It is immaterial whether the demurrer was properly sustained or not for the reason that the record discloses that appellant was permitted to introduce wider the general issue all evidence offered tending to establish his release from liability on the note on account of the extension alleged in the third and fourth pleas.. However, the authorities hereinafter cited justify the action of the court in sustaining the demurrer to the third and fourth pleas» As appellant makes no point in argument on the ruling of the court in sustaining the demurrer to the sixth and seventh pleas, the propriety of that ruling will not be considered.

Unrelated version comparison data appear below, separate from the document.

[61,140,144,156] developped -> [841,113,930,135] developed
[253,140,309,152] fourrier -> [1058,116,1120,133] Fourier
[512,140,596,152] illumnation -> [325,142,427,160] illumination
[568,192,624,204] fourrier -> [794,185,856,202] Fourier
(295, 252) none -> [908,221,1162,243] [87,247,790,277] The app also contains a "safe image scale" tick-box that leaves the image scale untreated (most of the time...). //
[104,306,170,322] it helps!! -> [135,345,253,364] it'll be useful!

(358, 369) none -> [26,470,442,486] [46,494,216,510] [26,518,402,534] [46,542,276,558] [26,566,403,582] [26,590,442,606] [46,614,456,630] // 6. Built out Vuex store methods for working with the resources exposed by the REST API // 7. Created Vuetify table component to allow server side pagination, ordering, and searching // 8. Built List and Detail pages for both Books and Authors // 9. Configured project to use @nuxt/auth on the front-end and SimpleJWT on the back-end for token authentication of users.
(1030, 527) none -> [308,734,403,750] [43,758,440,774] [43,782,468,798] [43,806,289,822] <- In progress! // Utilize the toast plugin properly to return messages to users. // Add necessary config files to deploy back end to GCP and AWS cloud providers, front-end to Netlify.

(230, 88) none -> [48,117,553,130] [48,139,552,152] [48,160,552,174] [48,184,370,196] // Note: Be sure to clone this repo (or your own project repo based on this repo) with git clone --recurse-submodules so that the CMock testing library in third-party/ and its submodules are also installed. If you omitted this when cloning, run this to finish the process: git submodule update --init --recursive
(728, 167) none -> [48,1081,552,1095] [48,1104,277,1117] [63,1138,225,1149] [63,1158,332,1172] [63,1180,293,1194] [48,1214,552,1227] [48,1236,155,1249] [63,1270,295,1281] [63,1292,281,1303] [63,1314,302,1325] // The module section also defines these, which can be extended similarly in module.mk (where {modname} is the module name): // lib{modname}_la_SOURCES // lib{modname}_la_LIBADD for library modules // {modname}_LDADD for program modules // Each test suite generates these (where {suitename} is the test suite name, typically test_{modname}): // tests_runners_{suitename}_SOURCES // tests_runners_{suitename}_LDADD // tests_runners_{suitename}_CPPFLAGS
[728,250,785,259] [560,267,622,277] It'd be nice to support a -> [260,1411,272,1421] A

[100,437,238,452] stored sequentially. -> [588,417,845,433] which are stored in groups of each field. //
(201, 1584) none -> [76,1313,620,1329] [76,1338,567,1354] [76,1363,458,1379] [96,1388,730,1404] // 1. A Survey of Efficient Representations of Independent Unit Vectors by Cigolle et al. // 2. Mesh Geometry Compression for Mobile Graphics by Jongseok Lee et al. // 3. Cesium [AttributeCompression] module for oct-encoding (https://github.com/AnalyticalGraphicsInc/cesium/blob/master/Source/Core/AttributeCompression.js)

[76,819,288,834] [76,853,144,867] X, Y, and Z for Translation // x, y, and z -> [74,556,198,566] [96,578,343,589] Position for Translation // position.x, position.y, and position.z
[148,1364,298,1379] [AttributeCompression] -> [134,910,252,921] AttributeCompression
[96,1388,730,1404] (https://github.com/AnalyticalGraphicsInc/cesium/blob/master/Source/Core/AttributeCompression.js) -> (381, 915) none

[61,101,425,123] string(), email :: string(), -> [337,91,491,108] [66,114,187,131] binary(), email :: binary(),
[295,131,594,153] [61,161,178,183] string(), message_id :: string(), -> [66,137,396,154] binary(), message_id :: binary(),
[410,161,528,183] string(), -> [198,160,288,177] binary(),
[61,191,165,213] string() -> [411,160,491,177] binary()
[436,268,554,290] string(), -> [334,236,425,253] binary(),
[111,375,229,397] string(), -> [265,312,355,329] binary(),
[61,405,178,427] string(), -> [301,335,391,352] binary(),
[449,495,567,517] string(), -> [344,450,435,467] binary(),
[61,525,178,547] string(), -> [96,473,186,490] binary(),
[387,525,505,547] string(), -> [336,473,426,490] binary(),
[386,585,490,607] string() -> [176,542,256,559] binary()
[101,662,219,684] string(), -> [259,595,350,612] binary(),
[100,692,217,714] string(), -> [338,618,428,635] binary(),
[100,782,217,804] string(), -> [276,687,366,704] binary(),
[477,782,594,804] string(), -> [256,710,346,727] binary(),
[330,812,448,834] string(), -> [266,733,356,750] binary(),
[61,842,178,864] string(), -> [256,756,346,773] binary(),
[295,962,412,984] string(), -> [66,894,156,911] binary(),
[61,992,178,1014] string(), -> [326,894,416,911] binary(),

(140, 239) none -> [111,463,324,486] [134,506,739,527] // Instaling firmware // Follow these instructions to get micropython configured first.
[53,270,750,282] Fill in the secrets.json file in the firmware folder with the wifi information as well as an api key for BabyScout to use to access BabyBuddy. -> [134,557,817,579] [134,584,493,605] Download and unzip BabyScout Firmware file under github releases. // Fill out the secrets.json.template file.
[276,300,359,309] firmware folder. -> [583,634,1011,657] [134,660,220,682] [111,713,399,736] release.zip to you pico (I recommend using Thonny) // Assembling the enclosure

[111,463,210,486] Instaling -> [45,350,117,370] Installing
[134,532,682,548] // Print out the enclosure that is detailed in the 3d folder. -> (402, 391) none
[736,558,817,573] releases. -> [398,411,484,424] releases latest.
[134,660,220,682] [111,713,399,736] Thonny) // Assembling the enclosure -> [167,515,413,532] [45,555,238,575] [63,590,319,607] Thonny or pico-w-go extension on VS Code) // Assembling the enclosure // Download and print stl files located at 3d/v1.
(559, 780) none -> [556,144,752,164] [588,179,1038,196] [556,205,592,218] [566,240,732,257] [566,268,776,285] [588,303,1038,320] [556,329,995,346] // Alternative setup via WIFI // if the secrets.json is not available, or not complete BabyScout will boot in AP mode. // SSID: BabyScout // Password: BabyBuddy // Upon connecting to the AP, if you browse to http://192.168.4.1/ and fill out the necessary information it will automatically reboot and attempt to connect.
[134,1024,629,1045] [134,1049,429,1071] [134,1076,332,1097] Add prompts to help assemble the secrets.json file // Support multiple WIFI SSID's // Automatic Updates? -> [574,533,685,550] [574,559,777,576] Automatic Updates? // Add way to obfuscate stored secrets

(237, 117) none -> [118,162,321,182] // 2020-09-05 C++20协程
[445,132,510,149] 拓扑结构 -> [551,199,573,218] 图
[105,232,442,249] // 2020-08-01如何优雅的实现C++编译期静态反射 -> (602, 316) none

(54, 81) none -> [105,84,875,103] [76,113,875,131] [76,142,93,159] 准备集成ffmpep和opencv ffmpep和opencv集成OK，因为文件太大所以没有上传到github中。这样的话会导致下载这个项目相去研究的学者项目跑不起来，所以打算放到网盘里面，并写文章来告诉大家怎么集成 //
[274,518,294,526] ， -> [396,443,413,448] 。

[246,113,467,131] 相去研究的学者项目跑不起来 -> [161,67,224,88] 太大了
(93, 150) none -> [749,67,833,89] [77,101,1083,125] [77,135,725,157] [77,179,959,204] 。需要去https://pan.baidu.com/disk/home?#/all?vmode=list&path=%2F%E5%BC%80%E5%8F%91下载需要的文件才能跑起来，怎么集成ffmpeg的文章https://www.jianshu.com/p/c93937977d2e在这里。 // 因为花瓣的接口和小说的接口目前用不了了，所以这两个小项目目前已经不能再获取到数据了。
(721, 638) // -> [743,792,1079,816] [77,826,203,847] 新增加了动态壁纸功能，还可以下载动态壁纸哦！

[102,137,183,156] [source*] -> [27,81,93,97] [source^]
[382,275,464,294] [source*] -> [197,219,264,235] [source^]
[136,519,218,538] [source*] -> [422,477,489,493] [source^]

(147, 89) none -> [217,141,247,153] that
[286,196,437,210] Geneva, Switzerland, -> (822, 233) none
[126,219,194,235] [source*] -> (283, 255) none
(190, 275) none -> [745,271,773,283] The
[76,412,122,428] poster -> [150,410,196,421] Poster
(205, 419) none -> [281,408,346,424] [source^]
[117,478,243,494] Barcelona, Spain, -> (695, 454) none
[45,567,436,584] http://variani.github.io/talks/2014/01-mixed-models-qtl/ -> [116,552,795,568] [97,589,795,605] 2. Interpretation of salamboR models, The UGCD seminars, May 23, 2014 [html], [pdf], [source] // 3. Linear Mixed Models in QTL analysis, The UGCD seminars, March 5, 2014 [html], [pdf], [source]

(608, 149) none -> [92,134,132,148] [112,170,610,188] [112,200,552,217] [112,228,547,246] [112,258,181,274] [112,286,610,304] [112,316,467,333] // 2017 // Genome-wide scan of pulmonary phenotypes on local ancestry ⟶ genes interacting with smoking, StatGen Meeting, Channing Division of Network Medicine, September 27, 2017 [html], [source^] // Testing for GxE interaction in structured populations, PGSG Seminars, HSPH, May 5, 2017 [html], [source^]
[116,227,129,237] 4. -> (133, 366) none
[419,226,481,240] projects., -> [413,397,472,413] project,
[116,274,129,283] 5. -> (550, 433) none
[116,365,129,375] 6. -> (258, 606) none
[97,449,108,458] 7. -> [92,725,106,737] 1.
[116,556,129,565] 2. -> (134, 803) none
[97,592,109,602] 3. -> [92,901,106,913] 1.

It appears from the evidence that Petterson had a deposit account in appellee’s bank varying in amount from time to time. Appellant contends that the money on deposit to the credit of Petterson in appellee’s bank should have been applied in payment of the note. We are of the opinion that, while by the terms of the note, appellee might have applied the money in its bank belonging to either the principal maker or surety, to its payment, yet appellee’s failure so to do with money belonging to the principal did not discharge the surety. The fact that the principal maker in a note payable to a bank has funds deposited in the bank after the maturity of the note and before suit on the note, exceeding the sum due thereon, and. that the bank does not appropriate the same to its payment, does not discharge the sureties. Voss v. German American Bank, 83 Ill. 599.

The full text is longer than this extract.